====== Data shown

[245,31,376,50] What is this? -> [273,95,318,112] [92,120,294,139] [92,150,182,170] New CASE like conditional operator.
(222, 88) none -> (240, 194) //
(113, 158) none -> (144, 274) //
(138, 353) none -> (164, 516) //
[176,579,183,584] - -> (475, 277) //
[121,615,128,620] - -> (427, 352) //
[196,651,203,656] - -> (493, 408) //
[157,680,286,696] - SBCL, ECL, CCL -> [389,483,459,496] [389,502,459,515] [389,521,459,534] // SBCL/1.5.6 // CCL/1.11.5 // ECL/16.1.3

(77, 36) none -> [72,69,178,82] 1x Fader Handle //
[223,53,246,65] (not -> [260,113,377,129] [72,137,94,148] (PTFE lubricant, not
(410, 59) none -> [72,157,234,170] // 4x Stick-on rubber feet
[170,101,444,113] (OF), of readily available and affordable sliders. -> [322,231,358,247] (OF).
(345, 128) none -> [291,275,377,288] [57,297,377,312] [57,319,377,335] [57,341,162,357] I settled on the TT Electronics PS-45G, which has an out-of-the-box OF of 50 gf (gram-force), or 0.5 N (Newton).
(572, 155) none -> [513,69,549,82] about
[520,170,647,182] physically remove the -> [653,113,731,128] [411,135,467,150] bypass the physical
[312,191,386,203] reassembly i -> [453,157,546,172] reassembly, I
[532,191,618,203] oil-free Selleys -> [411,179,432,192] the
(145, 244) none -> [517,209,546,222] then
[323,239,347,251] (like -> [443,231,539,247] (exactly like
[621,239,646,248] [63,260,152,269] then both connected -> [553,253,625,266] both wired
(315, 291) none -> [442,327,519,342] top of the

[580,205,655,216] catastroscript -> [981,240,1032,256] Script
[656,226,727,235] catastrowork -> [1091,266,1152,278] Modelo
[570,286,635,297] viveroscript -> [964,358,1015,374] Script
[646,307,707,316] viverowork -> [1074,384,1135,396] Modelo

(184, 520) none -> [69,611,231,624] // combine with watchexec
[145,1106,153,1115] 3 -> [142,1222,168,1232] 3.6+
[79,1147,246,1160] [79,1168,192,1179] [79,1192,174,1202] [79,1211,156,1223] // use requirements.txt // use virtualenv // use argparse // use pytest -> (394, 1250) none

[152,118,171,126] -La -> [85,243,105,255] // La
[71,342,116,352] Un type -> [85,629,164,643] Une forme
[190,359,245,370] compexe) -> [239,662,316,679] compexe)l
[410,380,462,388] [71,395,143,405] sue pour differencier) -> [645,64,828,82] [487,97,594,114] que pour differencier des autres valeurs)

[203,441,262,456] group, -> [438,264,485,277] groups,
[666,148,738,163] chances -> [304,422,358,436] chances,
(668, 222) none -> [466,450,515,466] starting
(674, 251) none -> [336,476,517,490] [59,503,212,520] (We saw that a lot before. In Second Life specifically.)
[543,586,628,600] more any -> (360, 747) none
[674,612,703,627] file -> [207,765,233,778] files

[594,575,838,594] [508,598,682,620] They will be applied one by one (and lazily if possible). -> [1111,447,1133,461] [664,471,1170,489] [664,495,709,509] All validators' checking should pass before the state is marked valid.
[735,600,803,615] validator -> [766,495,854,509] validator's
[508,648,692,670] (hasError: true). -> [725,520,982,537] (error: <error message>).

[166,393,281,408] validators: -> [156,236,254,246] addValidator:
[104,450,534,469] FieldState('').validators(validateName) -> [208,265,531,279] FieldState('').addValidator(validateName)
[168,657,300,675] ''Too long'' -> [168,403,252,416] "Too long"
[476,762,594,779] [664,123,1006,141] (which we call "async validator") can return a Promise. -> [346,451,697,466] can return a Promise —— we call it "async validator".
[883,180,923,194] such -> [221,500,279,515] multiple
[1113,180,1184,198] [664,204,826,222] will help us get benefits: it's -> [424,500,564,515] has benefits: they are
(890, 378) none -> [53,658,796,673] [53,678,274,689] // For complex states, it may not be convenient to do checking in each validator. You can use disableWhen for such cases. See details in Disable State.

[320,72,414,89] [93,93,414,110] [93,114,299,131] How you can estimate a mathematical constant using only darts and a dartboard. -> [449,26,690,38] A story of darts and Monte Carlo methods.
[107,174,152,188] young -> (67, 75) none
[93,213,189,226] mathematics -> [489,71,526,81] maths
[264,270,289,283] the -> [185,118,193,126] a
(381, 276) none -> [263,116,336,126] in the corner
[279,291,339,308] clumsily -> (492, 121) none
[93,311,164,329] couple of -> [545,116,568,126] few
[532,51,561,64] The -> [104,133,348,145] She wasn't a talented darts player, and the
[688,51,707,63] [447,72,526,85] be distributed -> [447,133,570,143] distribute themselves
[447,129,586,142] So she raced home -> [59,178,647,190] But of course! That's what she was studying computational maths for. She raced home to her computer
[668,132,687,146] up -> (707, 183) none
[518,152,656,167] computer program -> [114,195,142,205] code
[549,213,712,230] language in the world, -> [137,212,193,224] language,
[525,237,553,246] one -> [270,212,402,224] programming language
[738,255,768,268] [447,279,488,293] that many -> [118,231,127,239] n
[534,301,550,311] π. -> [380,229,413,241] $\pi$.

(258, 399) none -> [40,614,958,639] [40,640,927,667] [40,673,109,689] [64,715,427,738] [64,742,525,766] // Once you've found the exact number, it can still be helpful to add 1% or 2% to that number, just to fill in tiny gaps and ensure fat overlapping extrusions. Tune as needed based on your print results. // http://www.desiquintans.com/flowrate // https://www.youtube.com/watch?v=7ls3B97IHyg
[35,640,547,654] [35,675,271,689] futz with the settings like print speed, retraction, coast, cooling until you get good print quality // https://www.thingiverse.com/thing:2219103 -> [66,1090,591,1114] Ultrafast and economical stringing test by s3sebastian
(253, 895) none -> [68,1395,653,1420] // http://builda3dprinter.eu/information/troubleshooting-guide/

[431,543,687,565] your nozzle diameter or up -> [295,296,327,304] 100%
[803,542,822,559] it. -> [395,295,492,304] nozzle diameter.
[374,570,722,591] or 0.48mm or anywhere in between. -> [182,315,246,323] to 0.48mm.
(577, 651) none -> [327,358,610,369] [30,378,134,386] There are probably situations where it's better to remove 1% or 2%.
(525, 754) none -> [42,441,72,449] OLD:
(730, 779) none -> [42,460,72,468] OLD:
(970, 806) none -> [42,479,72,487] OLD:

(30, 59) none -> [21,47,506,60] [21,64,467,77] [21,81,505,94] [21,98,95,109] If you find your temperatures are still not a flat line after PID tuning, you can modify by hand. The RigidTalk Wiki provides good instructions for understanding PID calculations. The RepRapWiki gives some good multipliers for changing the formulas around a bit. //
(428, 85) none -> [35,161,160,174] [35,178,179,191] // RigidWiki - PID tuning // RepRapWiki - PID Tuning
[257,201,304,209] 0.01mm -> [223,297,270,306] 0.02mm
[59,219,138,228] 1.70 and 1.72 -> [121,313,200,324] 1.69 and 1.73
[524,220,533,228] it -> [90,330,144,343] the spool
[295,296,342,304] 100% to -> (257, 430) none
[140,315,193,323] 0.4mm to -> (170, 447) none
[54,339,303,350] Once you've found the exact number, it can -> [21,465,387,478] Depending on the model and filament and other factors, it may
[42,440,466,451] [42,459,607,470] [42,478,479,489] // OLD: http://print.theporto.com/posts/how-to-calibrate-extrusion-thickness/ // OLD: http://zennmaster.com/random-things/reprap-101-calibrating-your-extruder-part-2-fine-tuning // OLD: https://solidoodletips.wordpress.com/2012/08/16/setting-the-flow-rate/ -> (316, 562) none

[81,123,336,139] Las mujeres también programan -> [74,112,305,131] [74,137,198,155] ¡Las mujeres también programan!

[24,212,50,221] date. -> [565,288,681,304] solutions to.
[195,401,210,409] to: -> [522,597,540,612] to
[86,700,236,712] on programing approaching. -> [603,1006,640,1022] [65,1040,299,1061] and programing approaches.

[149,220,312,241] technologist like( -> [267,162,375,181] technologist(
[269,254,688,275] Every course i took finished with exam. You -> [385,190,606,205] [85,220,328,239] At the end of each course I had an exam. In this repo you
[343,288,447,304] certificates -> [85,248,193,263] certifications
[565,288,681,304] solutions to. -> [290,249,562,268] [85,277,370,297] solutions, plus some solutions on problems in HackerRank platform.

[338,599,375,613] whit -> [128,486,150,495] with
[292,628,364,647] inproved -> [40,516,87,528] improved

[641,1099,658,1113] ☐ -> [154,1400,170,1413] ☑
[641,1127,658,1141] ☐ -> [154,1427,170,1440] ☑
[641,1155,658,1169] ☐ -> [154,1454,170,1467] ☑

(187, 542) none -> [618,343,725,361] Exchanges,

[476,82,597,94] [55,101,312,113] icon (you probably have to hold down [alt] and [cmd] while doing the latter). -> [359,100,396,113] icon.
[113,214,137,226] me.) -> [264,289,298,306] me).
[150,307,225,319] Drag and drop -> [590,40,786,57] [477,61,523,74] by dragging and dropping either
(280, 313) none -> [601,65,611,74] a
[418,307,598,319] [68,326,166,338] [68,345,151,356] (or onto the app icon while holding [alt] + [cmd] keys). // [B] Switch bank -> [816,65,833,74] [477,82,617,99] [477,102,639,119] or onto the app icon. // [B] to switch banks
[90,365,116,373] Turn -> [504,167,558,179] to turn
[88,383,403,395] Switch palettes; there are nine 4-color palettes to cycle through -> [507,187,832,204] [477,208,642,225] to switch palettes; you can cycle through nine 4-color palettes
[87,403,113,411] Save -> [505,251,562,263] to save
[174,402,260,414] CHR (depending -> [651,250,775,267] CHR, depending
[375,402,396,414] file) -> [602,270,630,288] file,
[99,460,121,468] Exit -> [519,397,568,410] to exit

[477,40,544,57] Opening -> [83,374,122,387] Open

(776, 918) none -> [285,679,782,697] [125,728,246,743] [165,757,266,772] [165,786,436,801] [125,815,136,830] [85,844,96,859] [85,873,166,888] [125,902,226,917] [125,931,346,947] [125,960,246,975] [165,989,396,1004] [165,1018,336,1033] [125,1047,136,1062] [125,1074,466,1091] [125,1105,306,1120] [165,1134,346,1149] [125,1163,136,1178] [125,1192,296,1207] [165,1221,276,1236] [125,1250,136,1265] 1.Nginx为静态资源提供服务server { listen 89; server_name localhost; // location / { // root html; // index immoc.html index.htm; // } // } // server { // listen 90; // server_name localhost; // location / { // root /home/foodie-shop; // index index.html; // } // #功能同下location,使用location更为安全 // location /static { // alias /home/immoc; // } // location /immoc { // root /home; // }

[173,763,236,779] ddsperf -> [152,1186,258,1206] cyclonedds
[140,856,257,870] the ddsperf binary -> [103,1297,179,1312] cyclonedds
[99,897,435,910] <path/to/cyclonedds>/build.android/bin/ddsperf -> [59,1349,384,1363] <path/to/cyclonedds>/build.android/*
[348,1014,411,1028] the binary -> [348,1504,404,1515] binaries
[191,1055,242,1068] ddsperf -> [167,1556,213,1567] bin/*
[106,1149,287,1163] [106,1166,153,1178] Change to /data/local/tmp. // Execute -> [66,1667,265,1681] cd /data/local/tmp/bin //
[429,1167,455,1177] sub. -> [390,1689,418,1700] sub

============

**Try it:** Out of the data above, transcribe exactly and only the lines starting with the line that has "[338,599,375,613] whit ->" and going on through the line that has "[477,40,544,57] Opening ->", both included.

**Task answer:**
[338,599,375,613] whit -> [128,486,150,495] with
[292,628,364,647] inproved -> [40,516,87,528] improved

[641,1099,658,1113] ☐ -> [154,1400,170,1413] ☑
[641,1127,658,1141] ☐ -> [154,1427,170,1440] ☑
[641,1155,658,1169] ☐ -> [154,1454,170,1467] ☑

(187, 542) none -> [618,343,725,361] Exchanges,

[476,82,597,94] [55,101,312,113] icon (you probably have to hold down [alt] and [cmd] while doing the latter). -> [359,100,396,113] icon.
[113,214,137,226] me.) -> [264,289,298,306] me).
[150,307,225,319] Drag and drop -> [590,40,786,57] [477,61,523,74] by dragging and dropping either
(280, 313) none -> [601,65,611,74] a
[418,307,598,319] [68,326,166,338] [68,345,151,356] (or onto the app icon while holding [alt] + [cmd] keys). // [B] Switch bank -> [816,65,833,74] [477,82,617,99] [477,102,639,119] or onto the app icon. // [B] to switch banks
[90,365,116,373] Turn -> [504,167,558,179] to turn
[88,383,403,395] Switch palettes; there are nine 4-color palettes to cycle through -> [507,187,832,204] [477,208,642,225] to switch palettes; you can cycle through nine 4-color palettes
[87,403,113,411] Save -> [505,251,562,263] to save
[174,402,260,414] CHR (depending -> [651,250,775,267] CHR, depending
[375,402,396,414] file) -> [602,270,630,288] file,
[99,460,121,468] Exit -> [519,397,568,410] to exit

[477,40,544,57] Opening -> [83,374,122,387] Open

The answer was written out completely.